▶ [What to do]
Each of the entries beneath this task should be written out exactly.

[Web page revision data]
====================

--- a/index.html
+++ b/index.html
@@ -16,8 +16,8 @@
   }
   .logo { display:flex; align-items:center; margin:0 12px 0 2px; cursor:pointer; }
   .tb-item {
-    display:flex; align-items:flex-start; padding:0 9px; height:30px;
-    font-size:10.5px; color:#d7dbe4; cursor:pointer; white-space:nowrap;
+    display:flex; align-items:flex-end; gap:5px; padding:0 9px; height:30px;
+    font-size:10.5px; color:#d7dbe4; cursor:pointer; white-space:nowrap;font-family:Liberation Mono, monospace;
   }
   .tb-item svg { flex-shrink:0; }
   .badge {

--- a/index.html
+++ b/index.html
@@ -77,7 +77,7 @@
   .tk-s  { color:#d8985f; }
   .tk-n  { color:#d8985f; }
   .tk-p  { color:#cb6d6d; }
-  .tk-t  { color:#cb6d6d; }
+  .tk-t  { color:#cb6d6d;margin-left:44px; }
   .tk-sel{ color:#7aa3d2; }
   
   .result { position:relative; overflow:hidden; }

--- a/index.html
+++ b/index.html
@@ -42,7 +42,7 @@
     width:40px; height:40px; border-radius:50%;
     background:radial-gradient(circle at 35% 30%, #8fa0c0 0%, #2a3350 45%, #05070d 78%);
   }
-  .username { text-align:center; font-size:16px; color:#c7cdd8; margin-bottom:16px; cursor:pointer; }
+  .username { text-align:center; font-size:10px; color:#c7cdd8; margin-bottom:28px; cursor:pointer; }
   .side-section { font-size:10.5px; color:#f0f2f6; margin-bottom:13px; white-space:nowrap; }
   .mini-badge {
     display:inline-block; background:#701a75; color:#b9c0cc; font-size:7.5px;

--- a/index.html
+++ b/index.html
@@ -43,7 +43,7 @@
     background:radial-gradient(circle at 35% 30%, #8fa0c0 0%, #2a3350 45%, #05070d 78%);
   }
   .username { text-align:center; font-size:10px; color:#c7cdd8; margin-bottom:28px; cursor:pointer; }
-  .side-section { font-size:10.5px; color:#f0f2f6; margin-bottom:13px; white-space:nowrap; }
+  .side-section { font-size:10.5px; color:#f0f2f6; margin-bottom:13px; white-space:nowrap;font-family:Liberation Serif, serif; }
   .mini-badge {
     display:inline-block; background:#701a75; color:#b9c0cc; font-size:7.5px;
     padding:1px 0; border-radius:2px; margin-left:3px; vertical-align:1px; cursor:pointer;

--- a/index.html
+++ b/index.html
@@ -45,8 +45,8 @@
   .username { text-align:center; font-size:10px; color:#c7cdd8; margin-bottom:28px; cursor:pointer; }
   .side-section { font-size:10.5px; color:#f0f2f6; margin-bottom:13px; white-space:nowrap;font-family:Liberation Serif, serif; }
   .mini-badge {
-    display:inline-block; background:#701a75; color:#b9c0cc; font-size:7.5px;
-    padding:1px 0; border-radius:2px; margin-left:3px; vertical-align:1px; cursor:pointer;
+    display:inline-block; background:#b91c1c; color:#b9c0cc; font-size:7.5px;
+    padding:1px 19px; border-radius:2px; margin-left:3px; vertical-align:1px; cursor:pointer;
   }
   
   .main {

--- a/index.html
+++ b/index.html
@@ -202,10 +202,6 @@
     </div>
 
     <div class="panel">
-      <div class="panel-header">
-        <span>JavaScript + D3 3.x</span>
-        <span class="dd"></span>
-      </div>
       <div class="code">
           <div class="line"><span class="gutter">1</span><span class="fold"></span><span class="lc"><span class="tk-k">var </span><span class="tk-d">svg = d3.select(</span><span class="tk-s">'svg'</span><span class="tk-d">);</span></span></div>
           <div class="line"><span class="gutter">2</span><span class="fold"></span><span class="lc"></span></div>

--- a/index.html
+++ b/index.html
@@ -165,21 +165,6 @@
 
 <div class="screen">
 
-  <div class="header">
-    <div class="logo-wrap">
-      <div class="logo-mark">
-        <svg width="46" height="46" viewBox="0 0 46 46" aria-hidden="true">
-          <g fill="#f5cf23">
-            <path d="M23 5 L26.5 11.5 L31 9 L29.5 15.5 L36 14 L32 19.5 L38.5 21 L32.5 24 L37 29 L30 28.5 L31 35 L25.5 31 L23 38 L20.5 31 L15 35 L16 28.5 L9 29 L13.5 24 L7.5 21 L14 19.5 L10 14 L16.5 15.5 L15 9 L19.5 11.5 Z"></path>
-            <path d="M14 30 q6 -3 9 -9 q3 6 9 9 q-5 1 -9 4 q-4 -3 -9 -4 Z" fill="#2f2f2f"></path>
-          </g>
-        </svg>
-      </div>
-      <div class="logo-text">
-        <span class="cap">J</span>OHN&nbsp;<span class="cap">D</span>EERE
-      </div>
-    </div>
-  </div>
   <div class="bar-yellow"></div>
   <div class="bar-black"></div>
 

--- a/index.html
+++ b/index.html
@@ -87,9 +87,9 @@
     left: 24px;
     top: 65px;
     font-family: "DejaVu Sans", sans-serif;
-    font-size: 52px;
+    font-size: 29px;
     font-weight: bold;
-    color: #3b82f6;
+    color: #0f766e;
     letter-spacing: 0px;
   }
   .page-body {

====================

▶ [Response below]
--- a/index.html
+++ b/index.html
@@ -16,8 +16,8 @@
   }
   .logo { display:flex; align-items:center; margin:0 12px 0 2px; cursor:pointer; }
   .tb-item {
-    display:flex; align-items:flex-start; padding:0 9px; height:30px;
-    font-size:10.5px; color:#d7dbe4; cursor:pointer; white-space:nowrap;
+    display:flex; align-items:flex-end; gap:5px; padding:0 9px; height:30px;
+    font-size:10.5px; color:#d7dbe4; cursor:pointer; white-space:nowrap;font-family:Liberation Mono, monospace;
   }
   .tb-item svg { flex-shrink:0; }
   .badge {

--- a/index.html
+++ b/index.html
@@ -77,7 +77,7 @@
   .tk-s  { color:#d8985f; }
   .tk-n  { color:#d8985f; }
   .tk-p  { color:#cb6d6d; }
-  .tk-t  { color:#cb6d6d; }
+  .tk-t  { color:#cb6d6d;margin-left:44px; }
   .tk-sel{ color:#7aa3d2; }
   
   .result { position:relative; overflow:hidden; }

--- a/index.html
+++ b/index.html
@@ -42,7 +42,7 @@
     width:40px; height:40px; border-radius:50%;
     background:radial-gradient(circle at 35% 30%, #8fa0c0 0%, #2a3350 45%, #05070d 78%);
   }
-  .username { text-align:center; font-size:16px; color:#c7cdd8; margin-bottom:16px; cursor:pointer; }
+  .username { text-align:center; font-size:10px; color:#c7cdd8; margin-bottom:28px; cursor:pointer; }
   .side-section { font-size:10.5px; color:#f0f2f6; margin-bottom:13px; white-space:nowrap; }
   .mini-badge {
     display:inline-block; background:#701a75; color:#b9c0cc; font-size:7.5px;

--- a/index.html
+++ b/index.html
@@ -43,7 +43,7 @@
     background:radial-gradient(circle at 35% 30%, #8fa0c0 0%, #2a3350 45%, #05070d 78%);
   }
   .username { text-align:center; font-size:10px; color:#c7cdd8; margin-bottom:28px; cursor:pointer; }
-  .side-section { font-size:10.5px; color:#f0f2f6; margin-bottom:13px; white-space:nowrap; }
+  .side-section { font-size:10.5px; color:#f0f2f6; margin-bottom:13px; white-space:nowrap;font-family:Liberation Serif, serif; }
   .mini-badge {
     display:inline-block; background:#701a75; color:#b9c0cc; font-size:7.5px;
     padding:1px 0; border-radius:2px; margin-left:3px; vertical-align:1px; cursor:pointer;

--- a/index.html
+++ b/index.html
@@ -45,8 +45,8 @@
   .username { text-align:center; font-size:10px; color:#c7cdd8; margin-bottom:28px; cursor:pointer; }
   .side-section { font-size:10.5px; color:#f0f2f6; margin-bottom:13px; white-space:nowrap;font-family:Liberation Serif, serif; }
   .mini-badge {
-    display:inline-block; background:#701a75; color:#b9c0cc; font-size:7.5px;
-    padding:1px 0; border-radius:2px; margin-left:3px; vertical-align:1px; cursor:pointer;
+    display:inline-block; background:#b91c1c; color:#b9c0cc; font-size:7.5px;
+    padding:1px 19px; border-radius:2px; margin-left:3px; vertical-align:1px; cursor:pointer;
   }
   
   .main {

--- a/index.html
+++ b/index.html
@@ -202,10 +202,6 @@
     </div>
 
     <div class="panel">
-      <div class="panel-header">
-        <span>JavaScript + D3 3.x</span>
-        <span class="dd"></span>
-      </div>
       <div class="code">
           <div class="line"><span class="gutter">1</span><span class="fold"></span><span class="lc"><span class="tk-k">var </span><span class="tk-d">svg = d3.select(</span><span class="tk-s">'svg'</span><span class="tk-d">);</span></span></div>
           <div class="line"><span class="gutter">2</span><span class="fold"></span><span class="lc"></span></div>

--- a/index.html
+++ b/index.html
@@ -165,21 +165,6 @@
 
 <div class="screen">
 
-  <div class="header">
-    <div class="logo-wrap">
-      <div class="logo-mark">
-        <svg width="46" height="46" viewBox="0 0 46 46" aria-hidden="true">
-          <g fill="#f5cf23">
-            <path d="M23 5 L26.5 11.5 L31 9 L29.5 15.5 L36 14 L32 19.5 L38.5 21 L32.5 24 L37 29 L30 28.5 L31 35 L25.5 31 L23 38 L20.5 31 L15 35 L16 28.5 L9 29 L13.5 24 L7.5 21 L14 19.5 L10 14 L16.5 15.5 L15 9 L19.5 11.5 Z"></path>
-            <path d="M14 30 q6 -3 9 -9 q3 6 9 9 q-5 1 -9 4 q-4 -3 -9 -4 Z" fill="#2f2f2f"></path>
-          </g>
-        </svg>
-      </div>
-      <div class="logo-text">
-        <span class="cap">J</span>OHN&nbsp;<span class="cap">D</span>EERE
-      </div>
-    </div>
-  </div>
   <div class="bar-yellow"></div>
   <div class="bar-black"></div>
 

--- a/index.html
+++ b/index.html
@@ -87,9 +87,9 @@
     left: 24px;
     top: 65px;
     font-family: "DejaVu Sans", sans-serif;
-    font-size: 52px;
+    font-size: 29px;
     font-weight: bold;
-    color: #3b82f6;
+    color: #0f766e;
     letter-spacing: 0px;
   }
   .page-body {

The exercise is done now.